— Problem description —
Your reply should hold only the lines from the records below where "align" occurs.

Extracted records
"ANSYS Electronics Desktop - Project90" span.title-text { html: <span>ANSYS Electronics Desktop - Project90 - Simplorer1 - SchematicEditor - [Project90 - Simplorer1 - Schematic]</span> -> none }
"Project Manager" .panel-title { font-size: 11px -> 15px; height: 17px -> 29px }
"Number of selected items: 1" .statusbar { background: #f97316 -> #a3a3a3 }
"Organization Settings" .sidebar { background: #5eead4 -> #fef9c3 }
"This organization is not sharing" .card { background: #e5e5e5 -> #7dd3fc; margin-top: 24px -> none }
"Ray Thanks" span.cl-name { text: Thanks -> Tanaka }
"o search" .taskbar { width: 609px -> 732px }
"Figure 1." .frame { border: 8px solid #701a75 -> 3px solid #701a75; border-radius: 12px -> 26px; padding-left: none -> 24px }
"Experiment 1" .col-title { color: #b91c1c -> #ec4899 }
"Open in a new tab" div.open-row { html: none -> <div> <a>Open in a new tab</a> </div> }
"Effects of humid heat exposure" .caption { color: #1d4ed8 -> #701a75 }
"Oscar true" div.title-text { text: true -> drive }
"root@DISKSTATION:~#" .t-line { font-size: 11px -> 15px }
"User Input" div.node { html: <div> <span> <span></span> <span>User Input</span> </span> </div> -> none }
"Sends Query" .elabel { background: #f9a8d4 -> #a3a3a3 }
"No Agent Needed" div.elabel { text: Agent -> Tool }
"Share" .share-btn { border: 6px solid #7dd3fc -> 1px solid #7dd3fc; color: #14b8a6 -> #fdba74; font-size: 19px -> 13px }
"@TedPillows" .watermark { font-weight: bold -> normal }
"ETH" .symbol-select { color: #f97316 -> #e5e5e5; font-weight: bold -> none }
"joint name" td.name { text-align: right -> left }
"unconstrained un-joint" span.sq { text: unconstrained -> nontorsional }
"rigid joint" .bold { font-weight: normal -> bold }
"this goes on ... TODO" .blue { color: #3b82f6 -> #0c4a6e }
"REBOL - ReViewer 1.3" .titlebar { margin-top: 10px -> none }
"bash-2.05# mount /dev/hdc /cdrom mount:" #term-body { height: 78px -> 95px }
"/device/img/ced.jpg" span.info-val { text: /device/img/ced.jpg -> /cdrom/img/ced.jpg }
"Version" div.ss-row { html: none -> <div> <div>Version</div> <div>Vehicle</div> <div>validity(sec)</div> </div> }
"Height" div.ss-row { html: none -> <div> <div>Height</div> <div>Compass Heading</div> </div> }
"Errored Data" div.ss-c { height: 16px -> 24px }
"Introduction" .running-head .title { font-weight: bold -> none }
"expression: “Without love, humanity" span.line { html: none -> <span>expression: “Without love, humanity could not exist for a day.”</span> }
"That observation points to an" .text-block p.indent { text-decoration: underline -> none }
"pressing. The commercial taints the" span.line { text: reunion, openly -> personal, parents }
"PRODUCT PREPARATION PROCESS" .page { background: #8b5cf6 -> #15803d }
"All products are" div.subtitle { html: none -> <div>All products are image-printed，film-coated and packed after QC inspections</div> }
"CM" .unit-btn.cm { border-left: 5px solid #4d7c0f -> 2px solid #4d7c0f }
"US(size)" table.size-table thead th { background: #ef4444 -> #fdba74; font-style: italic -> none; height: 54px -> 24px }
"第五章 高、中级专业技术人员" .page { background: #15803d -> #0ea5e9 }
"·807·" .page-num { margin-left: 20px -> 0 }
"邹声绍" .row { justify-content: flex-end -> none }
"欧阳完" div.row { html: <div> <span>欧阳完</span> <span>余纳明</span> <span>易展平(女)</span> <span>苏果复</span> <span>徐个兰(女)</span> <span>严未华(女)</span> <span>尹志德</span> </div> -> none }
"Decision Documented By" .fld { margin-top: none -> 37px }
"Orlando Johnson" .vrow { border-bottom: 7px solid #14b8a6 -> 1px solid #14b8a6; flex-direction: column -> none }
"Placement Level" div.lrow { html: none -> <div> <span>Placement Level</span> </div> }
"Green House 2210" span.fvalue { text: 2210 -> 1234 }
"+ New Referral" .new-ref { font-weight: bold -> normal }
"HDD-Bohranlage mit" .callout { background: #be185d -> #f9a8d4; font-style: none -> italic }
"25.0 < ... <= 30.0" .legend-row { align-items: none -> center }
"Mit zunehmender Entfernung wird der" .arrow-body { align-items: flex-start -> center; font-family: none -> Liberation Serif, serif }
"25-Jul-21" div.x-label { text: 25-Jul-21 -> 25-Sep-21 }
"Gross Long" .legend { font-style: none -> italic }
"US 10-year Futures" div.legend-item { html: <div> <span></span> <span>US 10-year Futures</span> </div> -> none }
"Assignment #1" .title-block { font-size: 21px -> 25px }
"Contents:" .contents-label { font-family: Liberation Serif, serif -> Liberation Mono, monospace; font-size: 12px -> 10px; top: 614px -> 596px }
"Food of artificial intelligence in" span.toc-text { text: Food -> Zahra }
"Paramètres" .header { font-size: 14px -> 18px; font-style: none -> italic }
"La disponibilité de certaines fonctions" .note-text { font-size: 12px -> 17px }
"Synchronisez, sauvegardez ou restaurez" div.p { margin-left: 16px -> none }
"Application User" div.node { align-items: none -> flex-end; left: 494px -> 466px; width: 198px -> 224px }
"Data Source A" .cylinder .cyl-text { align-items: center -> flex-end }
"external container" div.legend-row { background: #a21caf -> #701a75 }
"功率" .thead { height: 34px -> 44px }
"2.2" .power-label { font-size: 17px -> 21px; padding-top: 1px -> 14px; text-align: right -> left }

— The answer —
"joint name" td.name { text-align: right -> left }
"25.0 < ... <= 30.0" .legend-row { align-items: none -> center }
"Mit zunehmender Entfernung wird der" .arrow-body { align-items: flex-start -> center; font-family: none -> Liberation Serif, serif }
"Application User" div.node { align-items: none -> flex-end; left: 494px -> 466px; width: 198px -> 224px }
"Data Source A" .cylinder .cyl-text { align-items: center -> flex-end }
"2.2" .power-label { font-size: 17px -> 21px; padding-top: 1px -> 14px; text-align: right -> left }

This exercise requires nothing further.